Understanding and troubleshooting "Synchronous Tim...

tiago_mfuhr · ‎11-04-2021

Introduction

In this blog post, our aim to explain about the error "Synchronous Timeout Exceeded" in SAP Process Integration/SAP Process Orchestration and provide some troubleshooting tips which will help better understand where exactly is the problem and how to avoid/prevent it in the future.

Messaging System

To better understand this blog post, it is expected that you have some kind of knowledge on how the Messaging System works. It is advised to read the blog post Tuning the PI/PO Messaging System Queues, which provides a good overview of it.

Synchronous Timeout Exceeded

Every synchronous message which is processed by a SAP Process Integration/SAP Process Orchestration system has an internal timeout.

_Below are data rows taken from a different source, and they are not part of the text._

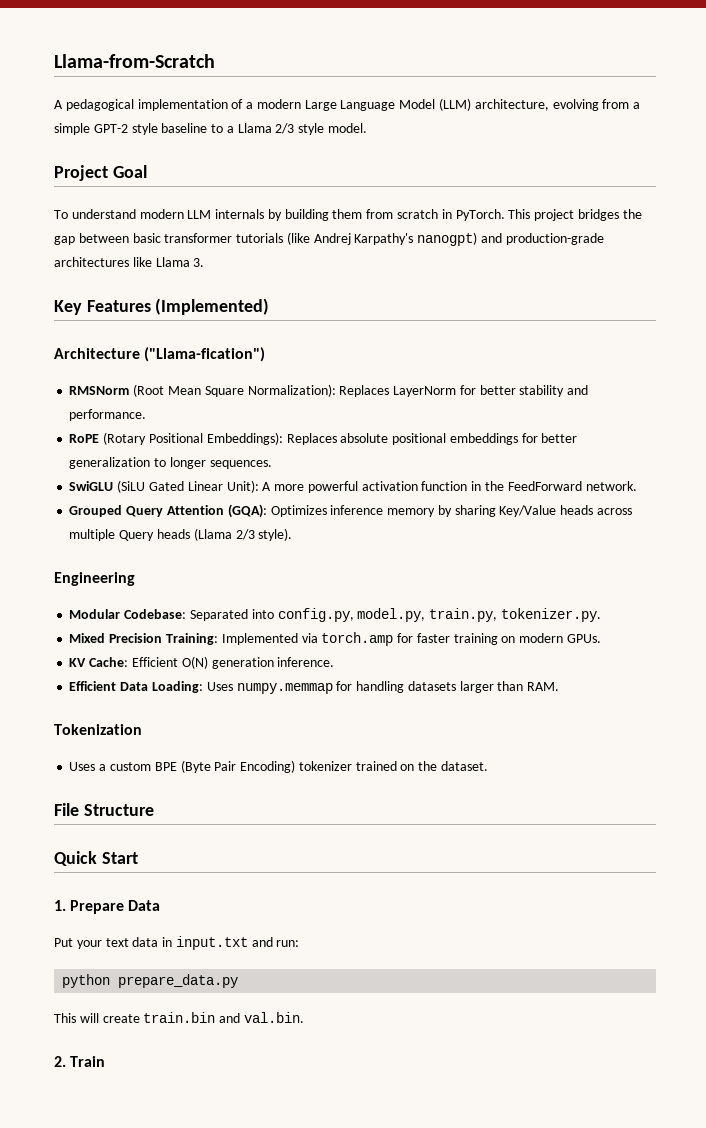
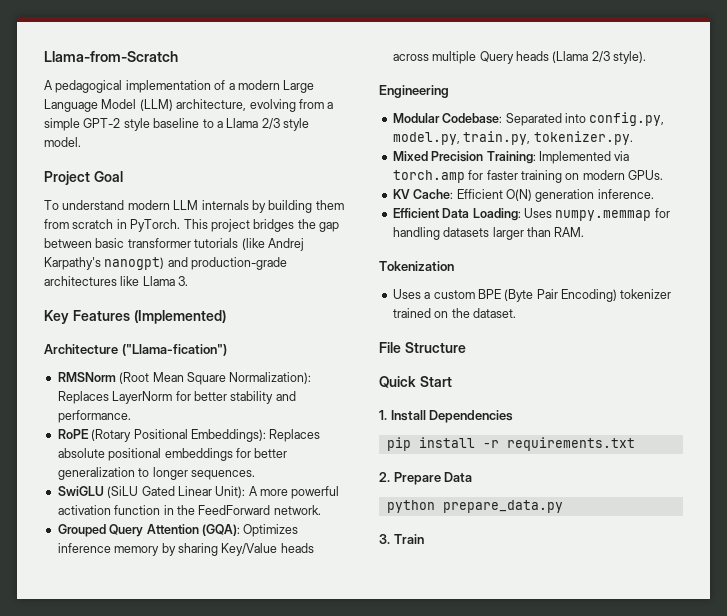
- 1. Prepare Data
- Put your text data in input.txt and run:
+ 1. Install Dependencies
+ pip install -r requirements.txt
+ 2. Prepare Data
  python prepare_data.py
- This will create train.bin and val.bin.
- 2. Train
+ 3. Train

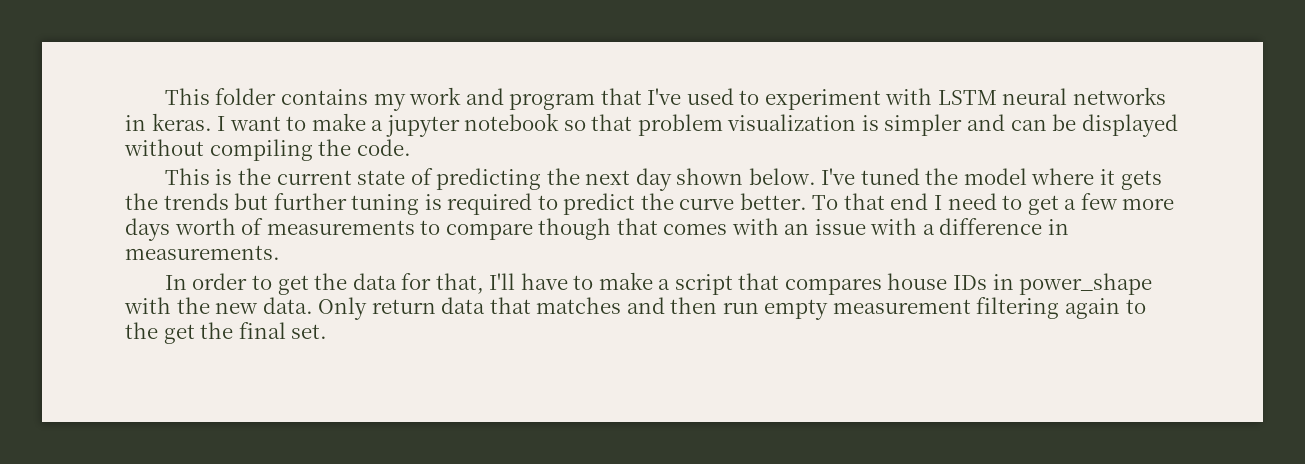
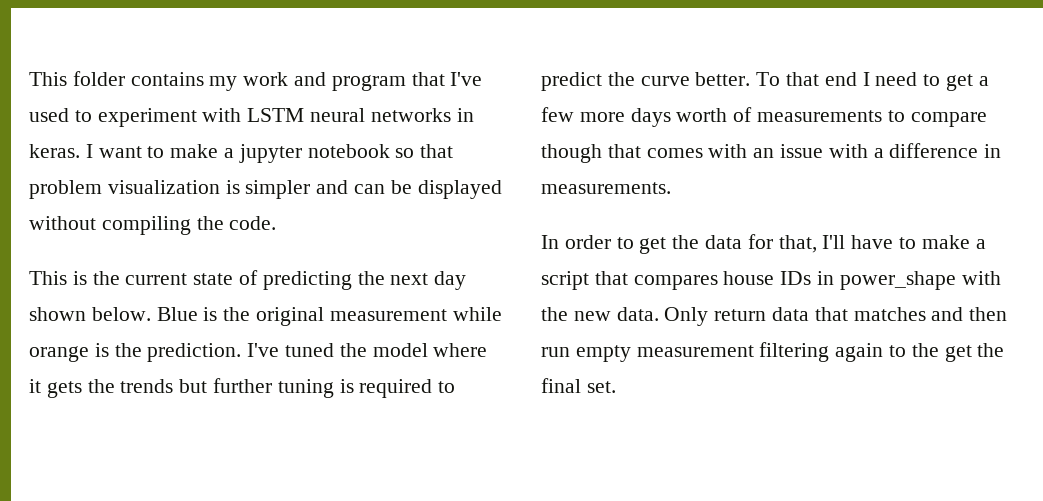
+ Blue is the original measurement while orange is the prediction.

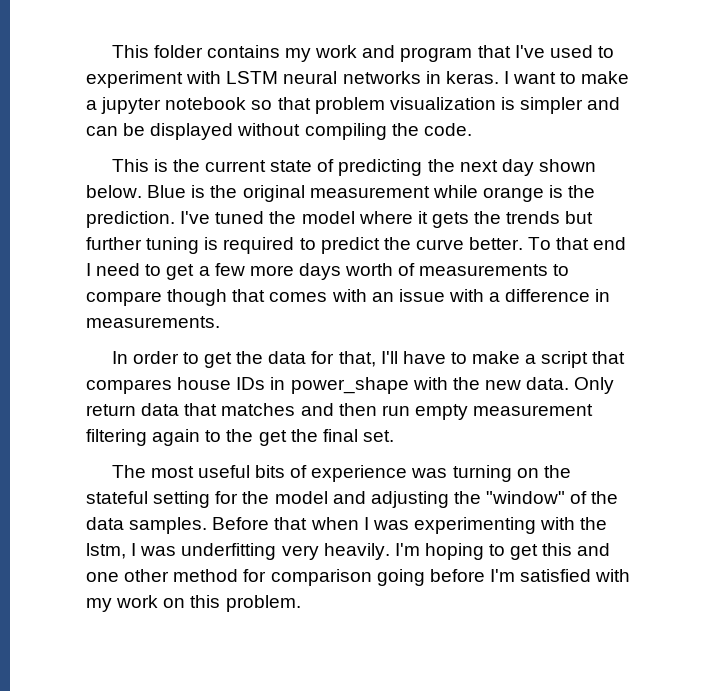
+ The most useful bits of experience was turning on the stateful setting for the model and adjusting the "window" of the data samples. Before that when I was experimenting with the lstm, I was underfitting very heavily. I'm hoping to get this and one other method for comparison going before I'm satisfied with my work on this problem.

This is to ensure that it follows the synchronous pattern and that it must be processed within this time. So once a message is created, it has this exact time to complete its processing, no matter at what exactly it is doing. If it doesn't complete its processing and return a response to the sender system, then the system will raise the error "Synchronous Timeout Exceeded".

This usually comes along with the MessageExpiredException error as well.

How the message timeout is defined?

This timeout is defined once the message is created within the SAP Process Integration/SAP Process Orchestration system. This occurs at the Sender Communication Channel. If there is a timeout parameter set in the Communication Channel, then this parameter will be the one considered for the internal message timeout (for example parameter "syncTimeout" for module "CallSapAdapter" in a SOAP Sender Communication Channel).

If no specific parameter is defined at the Communication Channel, then the default message timeout from the system will be used. For AEX systems (Java-only), It is defined by the parameter "xiadapter.outbound.timeout.default" within the Service "XPI Adapter: XI".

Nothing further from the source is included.